Of course there are bright lines. But that doesn’t mean they should be based on p-values, or on hypothesis tests in general. The p-value does not tell you whether the bridge is safe enough or not.

This is the crux of the fallacy: “We must make a decision, so we must use p-values.” On the contrary, the more consequential the decision–e.g. whether to lock down a city due to Covid concerns–the less justified one is in making a decision mechanically via some rule. This is esp. true in light of all the questionable assumptions underlying that p-value (which you note too). The use of likelihood is esp. problematic, since most if not all models will be esp. vulnerable in the tails. Not to mention the whole i.i.d. assumption etc.

Norm: No one advocates a mechanical rule for consequential decisions or even for interpreting data*. Not Fisher, not N-P. However, the very fact that you think some uses of tests would result in unwarranted claims (whether at the stage of inferring evidence for something oran action) shows the use of a threshold for a poorly warranted claim is needful.
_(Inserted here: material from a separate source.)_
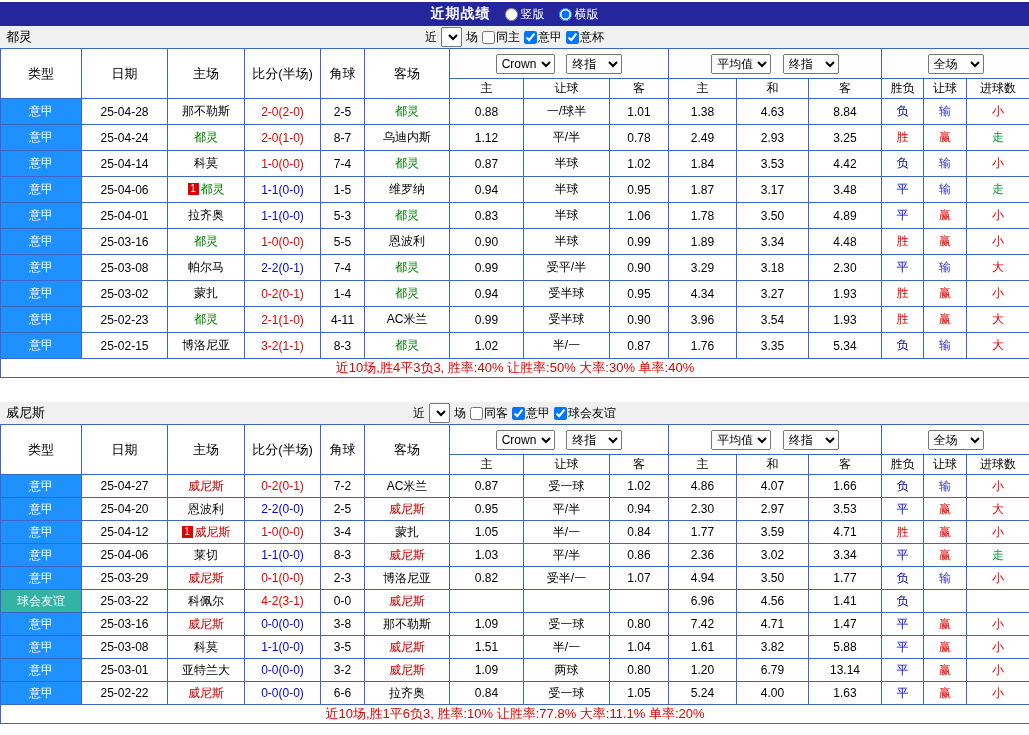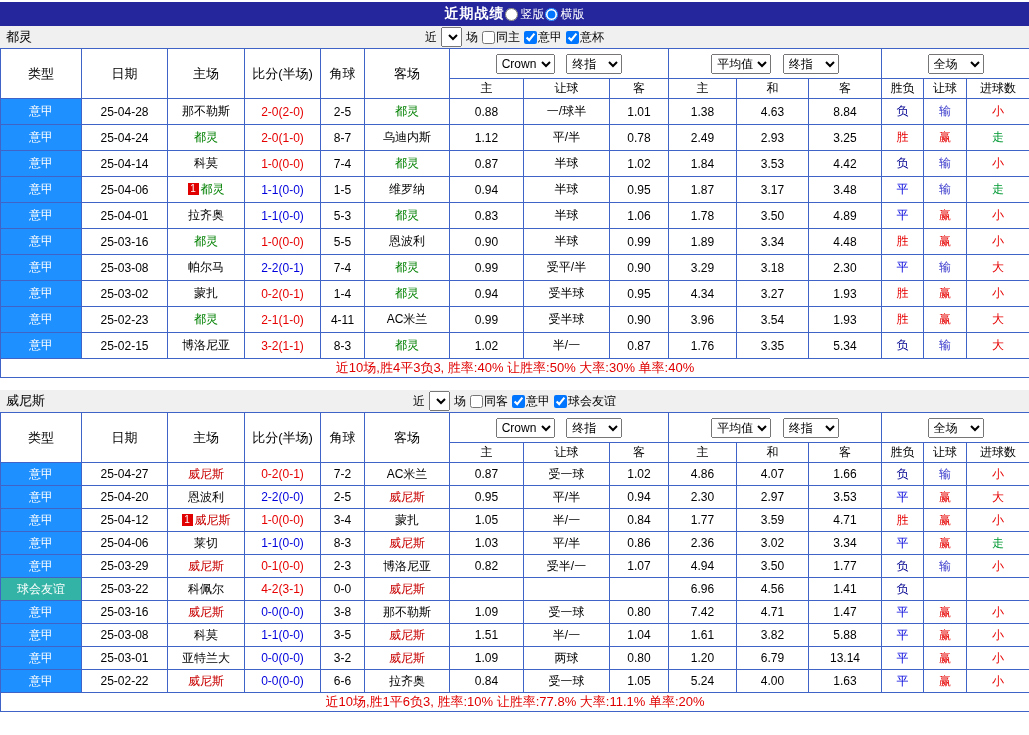"近期战绩" .titlebar { gap: none -> 14px }
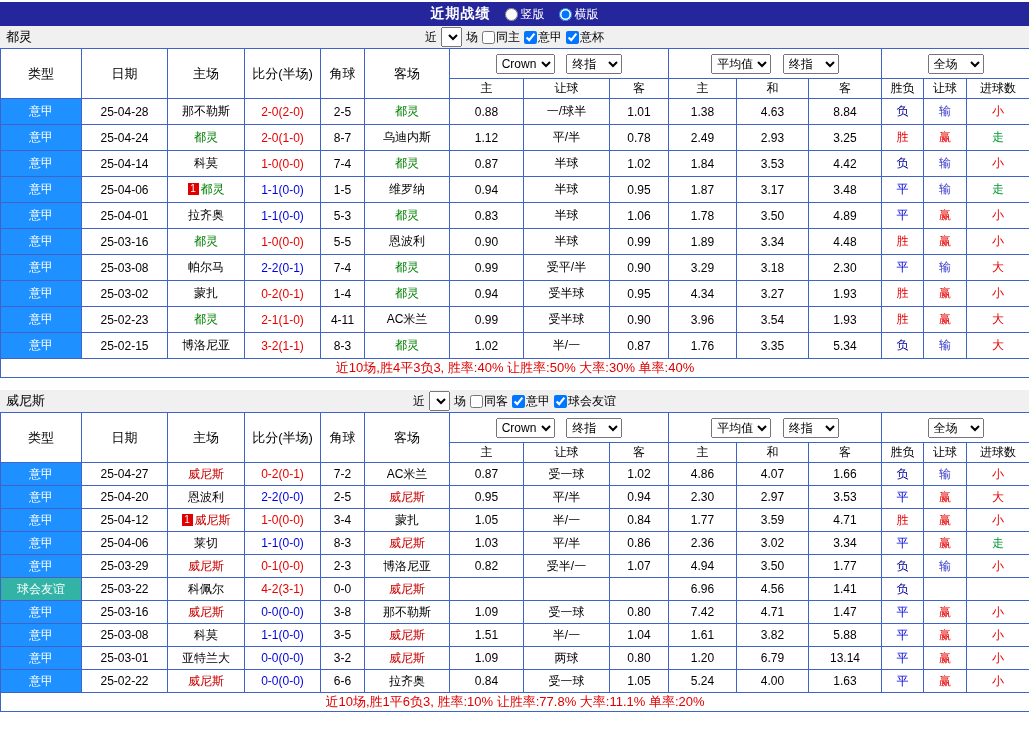"威尼斯" .section + .section { margin-top: 12px -> 24px }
Moreover, tests of assumptions also require recognizing when the data indicate they are way off. The fact that you prefer a different quantitative threshold, be in a posterior probability or a confidence level, only affirms the fact that these issues are matters of disagreement and individuals should weigh the arguments. Restrictions on which quantities to employ, along the lines of “p-values, no” and “other measures, yes” (which is itself a kind of thresholding and arbitrary gatekeeping) by those in power is what we think should be avoided.

*They are sometimes used for screening in high energy particle physics, but that is different.